Fils, n’oublie pas…
Voici le texte d'un ami bouleversé par les événements de la nuit passée.
Cana, mère de toutes les douleurs.
Par Nicolas.
Ni les larmes, ni la douleur, ni quelconque sentiment humain n’a de sens face à l’ampleur du désastre que Cana et ses mères
viennent de subir. Rien n’a de sens d’ailleurs. Le monde vient de se couvrir de l’épais voile de la douleur, du désespoir.
Fils n’oublie pas ce triste dimanche de l’été 2006 où tes frères libanais n’ont plus que leur sanglot pour exprimer la colère
qui les dévore. Des enfants comme toi, ont revêtu leur linceul de poussière, des pères comme moi ont perdu ce qu’ils avaient
de plus cher. Quoi de plus atroce que de ne pouvoir reconnaître son enfant décomposé par le souffle d’une traître explosion,
de pas avoir pu lui dire une dernière fois au revoir, ou l’entouré de nos bras pour lui faire sentir notre amour éternel.

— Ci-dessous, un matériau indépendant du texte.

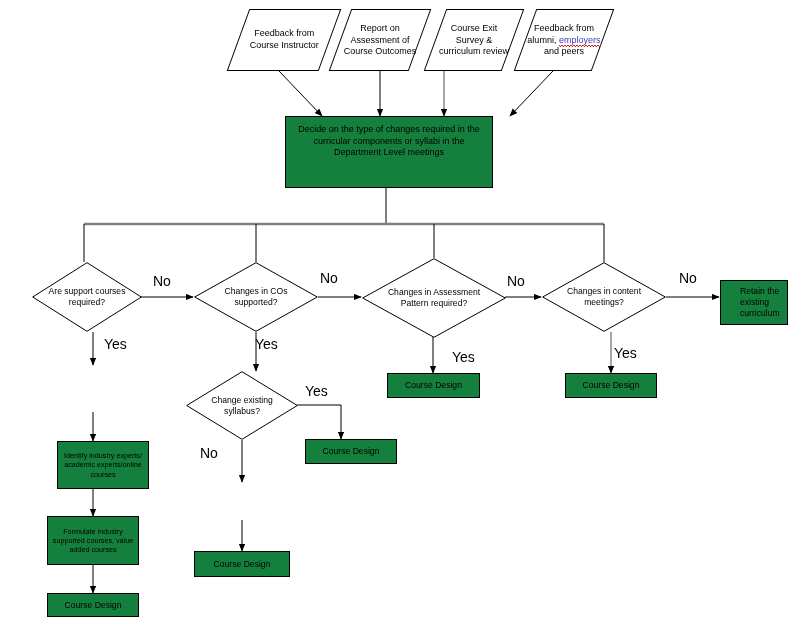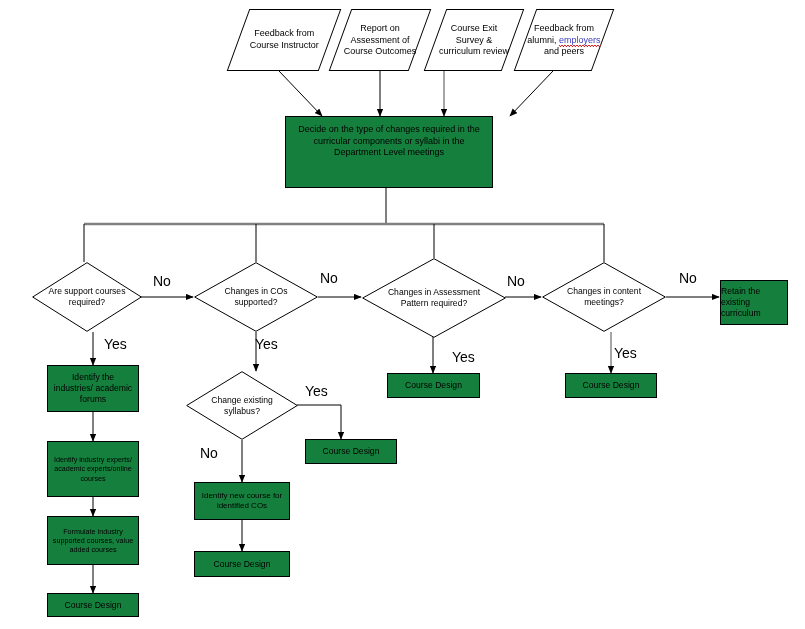"Retain the existing curriculum" div.node { padding-left: 0 -> 19px }
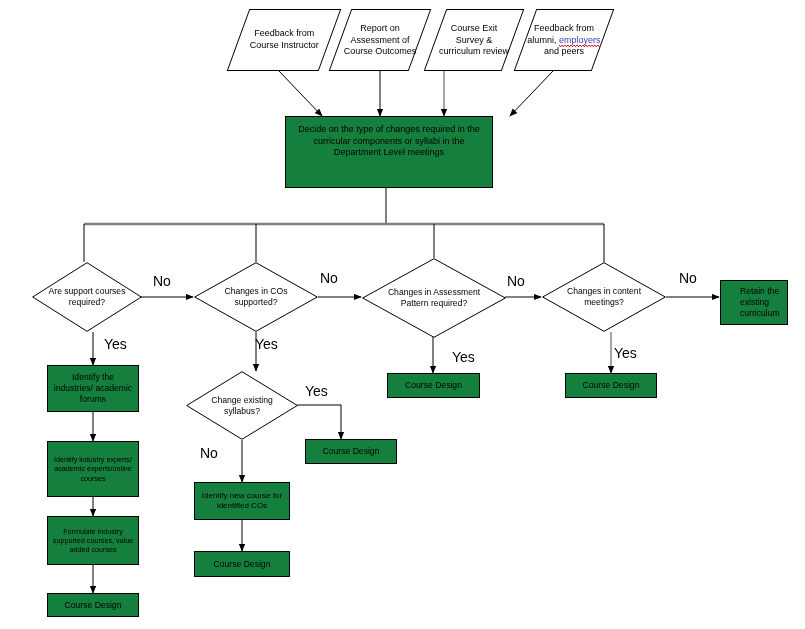"Identify the industries/ academic forums" div.node { html: <div> <span>Identify the industries/ academic forums</span> </div> -> none }
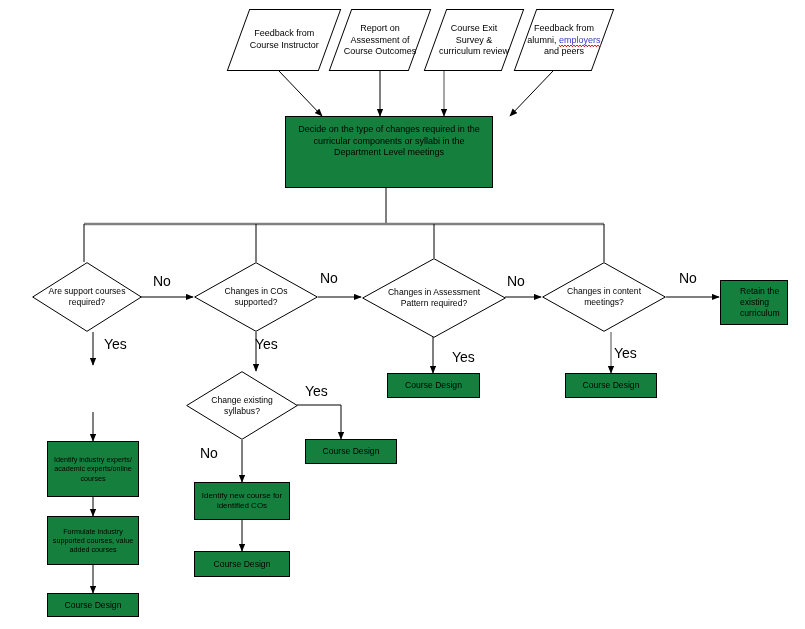"Identify industry experts/ academic" div.node { height: 56px -> 48px; left: 47px -> 57px }
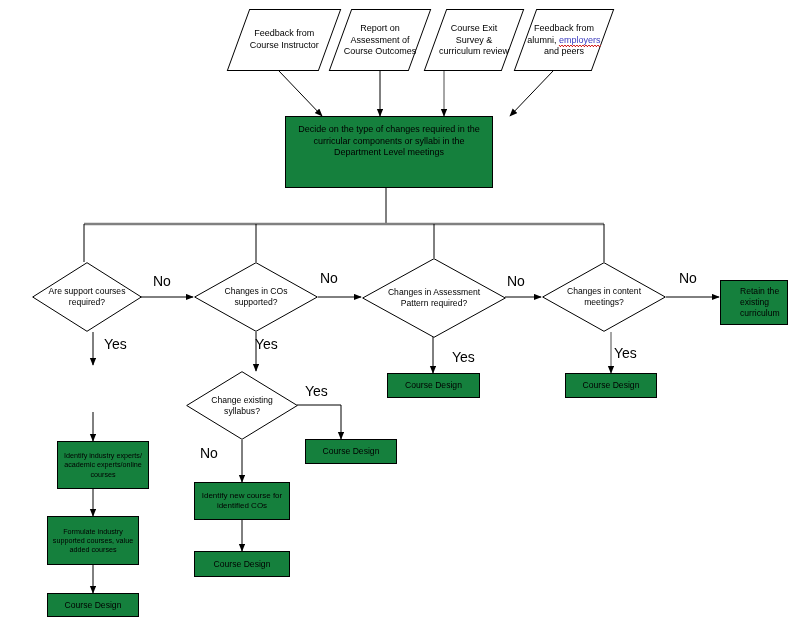"Identify new course for identified" div.node { html: <div> <span>Identify new course for identified COs</span> </div> -> none }
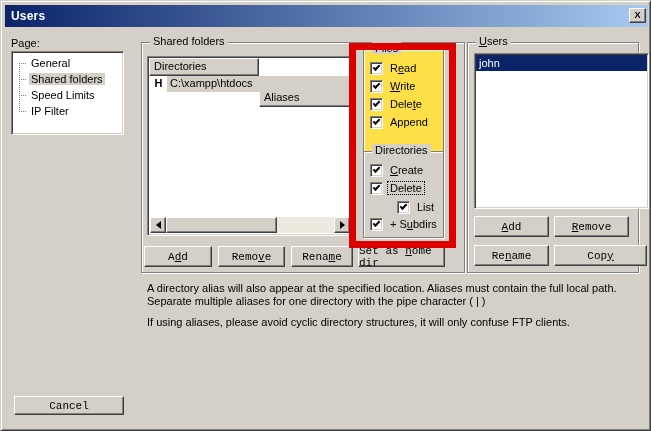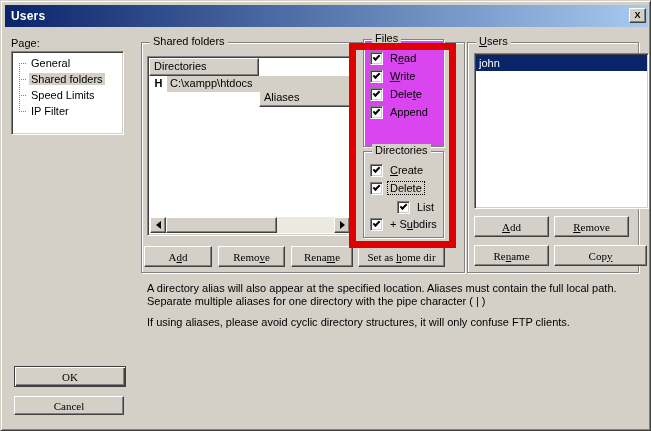"Files" div.group { background: #d946ef -> #fde047; top: 38px -> 48px }
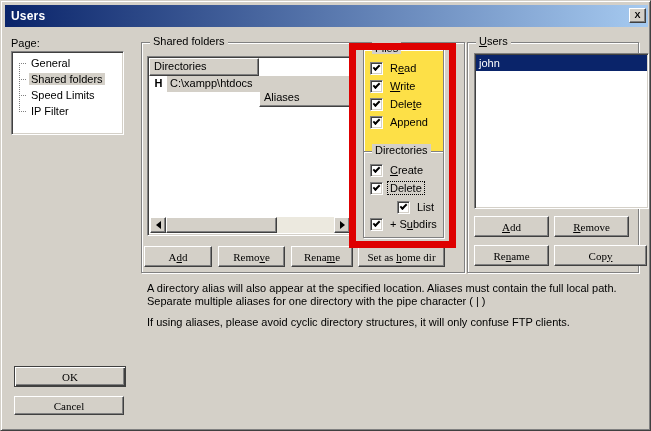"Add" .b3d { font-family: Liberation Serif, serif -> Liberation Mono, monospace }
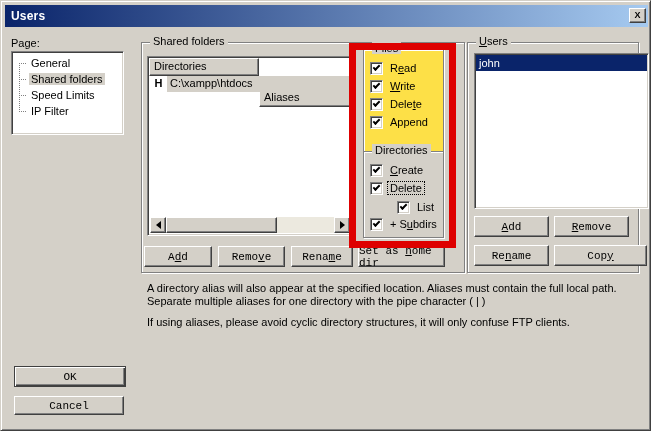"OK" div.b3d { html: <div> <span>OK</span> </div> -> none }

Fils, entends les cris des mères de Cana, les bras levés au ciel pour demander à Dieu de les préserver de la folie. Les entends
tu ces femmes ? Leurs voix résonnent dans le temps, capturées par la mémoire universelle, transportée par les vents ; même le
Cèdre du Liban contient dans sa sève une partie de leurs larmes. Voilà votre punition glorieux soldats de l’éphémère : chacun
des éléments de cette terre vous a maudit, vous, vos armes et vos prétextes fallacieux. Chaque grain de sable deviendra pour
vous un ennemi à combattre, chaque tressaillement de branches vous affligera de peur, chaque goutte de pluie vous inondera
de la tristesse de mères de Cana.
Fils, n’oublie pas… n’oublie pas que les enfants de Cana sont près de nous. Leur innocence témoigne contre ces assassins. Leur
souvenir restera comme un cailloux dans la botte du soldat de la lâche armée. Le bourdonnement de leurs cœurs toujours
vivants s’installera dans la tête de l’ennemi pour ne plus jamais en sortir. Le reflet de leurs doux visages, blanchis par le
sable des décombres, sera, dans le miroir, le seul que verront les Puissants aux commandes de cette guerre. Rien de plus, nul
besoin d’armes ou de cris de guerre.
Fils, en ce jour de juillet 2006, la douleur du peuple libanais est devenu notre héritage. Ce souvenir est le mien, le tien, celui
de tes enfants et des enfants de tes enfants. Tant qu’il y aura un homme ou une femme dans ce monde, pour se rappeler et
gouter les larmes amères des mères de Cana, l’ennemi ne saura jamais quelles armes ont été utilisées pour résister et vaincre.